Caradisiac : As-tu un jour craqué pour une voiture ?

Rémy Julienne : J'ai failli, mais la conjoncture a fait que cela ne s'est pas produit. Polanski avait une Ferrari Dino, et il voulait absolument me l'échanger contre ma Mercedes 460. J'adorais cette Ferrari, mais finalement, l'échange ne s'est pas produit.

Caradisiac : Lorsque tu emmènes tes petits-enfants, tu leur fais découvrir les joies du demi-tour ou du frein à main et le passage sur deux roues ?

Rémy Julienne : Non, non, j'essaie d'être le conducteur idéal. En revanche, avec mes fils, ça a été un peu différent. Je les emmenais lorsque je faisais mes courses de moto et, ensuite, ils sont venus avec moi sur les tournages. Depuis, ils sont tous les deux cascadeurs.

Caradisiac : Et comment ont-ils débuté la cascade ?

Remy Julienne : "Un coup de levier et le char se dressait sur une seule chenille"

Rémy Julienne : Lorsqu'il avait 12 ans, mon fils aîné s'était entraîné en cachette à faire de l'équilibre sur une moto, sans casque, sur un chemin défoncé, alors que le petit, du haut de ses 5 ans, faisait déjà de la moto. Vu sa taille, il n'avait accès qu'à l'accélérateur : son frère le poussait tout en passant les vitesses et lui jouait avec les gaz. Lorsque sa vitesse était suffisante, son frère le lâchait et il se mettait alors à tourner en rond à fond.

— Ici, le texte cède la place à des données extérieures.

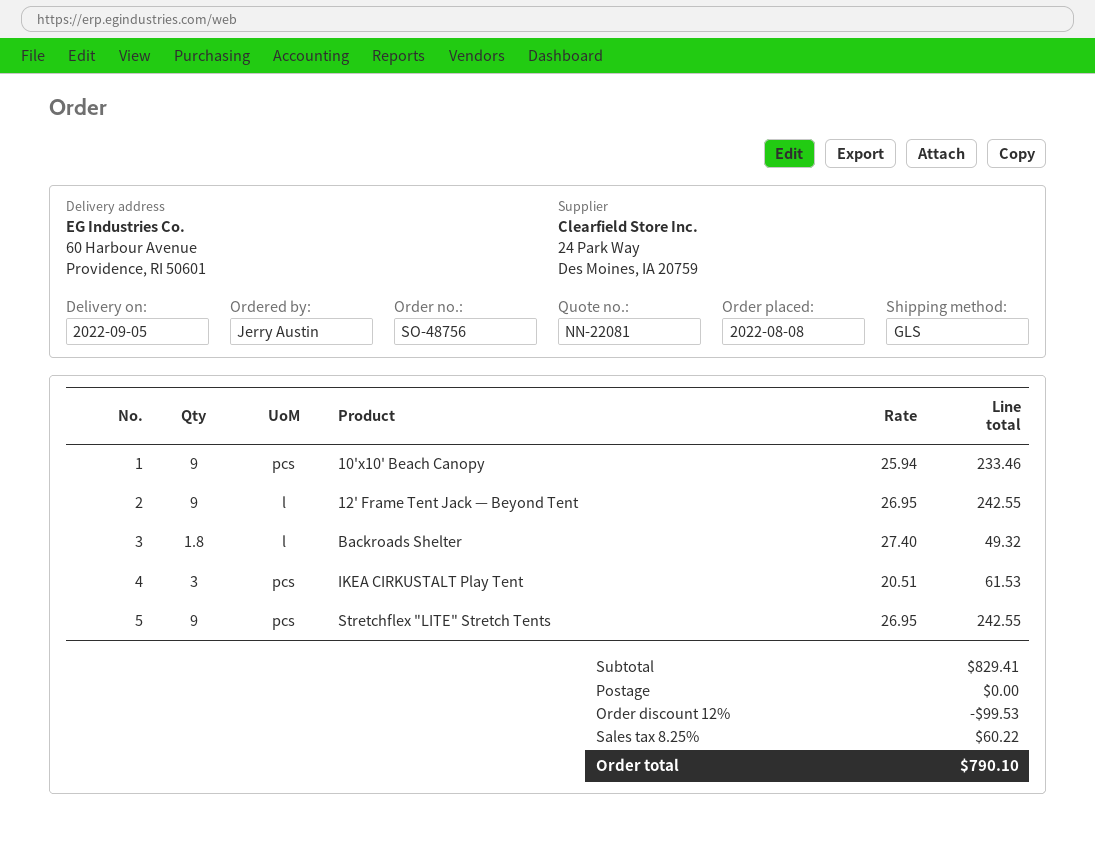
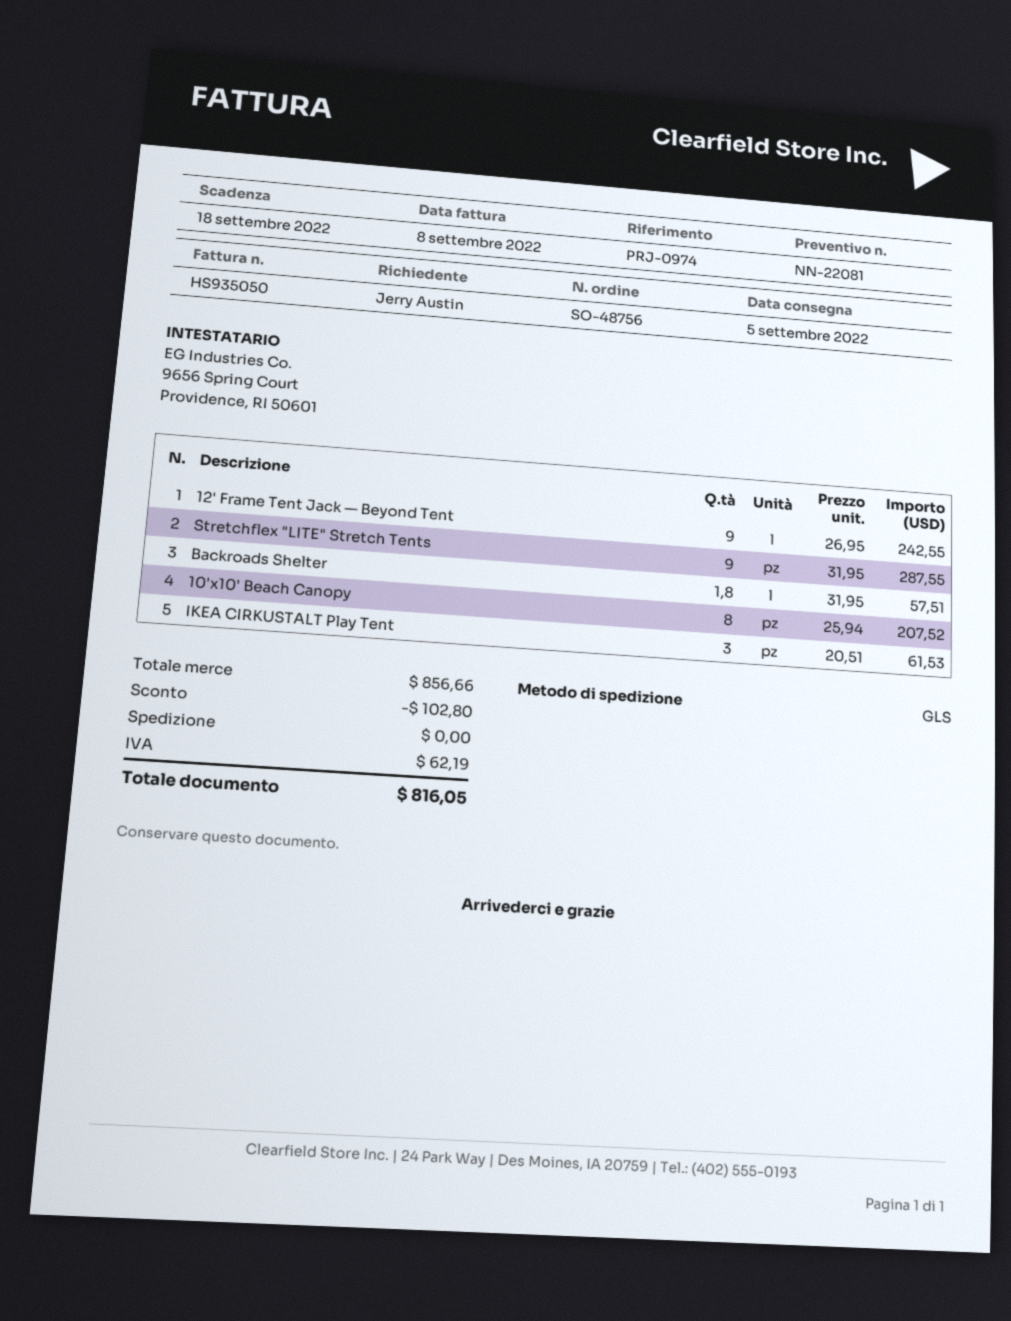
10'x10' Beach Canopy: 9 x 25.94 = 233.46 -> 8 x 25.94 = 207.52
Backroads Shelter: 1.8 x 27.40 = 49.32 -> 1.8 x 31.95 = 57.51
Stretchflex "LITE" Stretch Tents: 9 x 26.95 = 242.55 -> 9 x 31.95 = 287.55
subtotal: 829.41 -> 856.66
discount: 99.53 -> 102.80
tax: 60.22 -> 62.19
total: 790.10 -> 816.05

Caradisiac : Et qu'est-ce que tu leur disais à ce moment-là ?

Rémy Julienne : Je me disais que c'était vraiment dans les gènes, et que je ne pourrais rien y faire. Il ne servait à rien de leur interdire quoi que ce soit, en revanche, je me suis efforcé de leur apprendre la sécurité, à mettre un casque.

Caradisiac : Ta femme me disait que lorsque tu mettais ton casque et que tu rentrais dans une voiture, tu n'étais plus le même. Es-tu d'accord ?

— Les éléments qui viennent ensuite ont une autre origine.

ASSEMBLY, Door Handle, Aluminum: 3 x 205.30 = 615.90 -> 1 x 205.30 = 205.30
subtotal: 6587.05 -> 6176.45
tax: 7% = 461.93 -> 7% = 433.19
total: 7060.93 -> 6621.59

Rémy Julienne : Oui, ça doit être vrai, l'instinct du guerrier revient au galop. Mais, c'est fait pour ça, non ?

Caradisiac : Tu adores toujours autant la compétition ?

Remy Julienne : "Un coup de levier et le char se dressait sur une seule chenille"

Rémy Julienne : Tu sais, j'ai tout le temps fait de la compétition, que ce soit en moto, en athlétisme, en voiture, et c'est vrai que c'est une grande passion.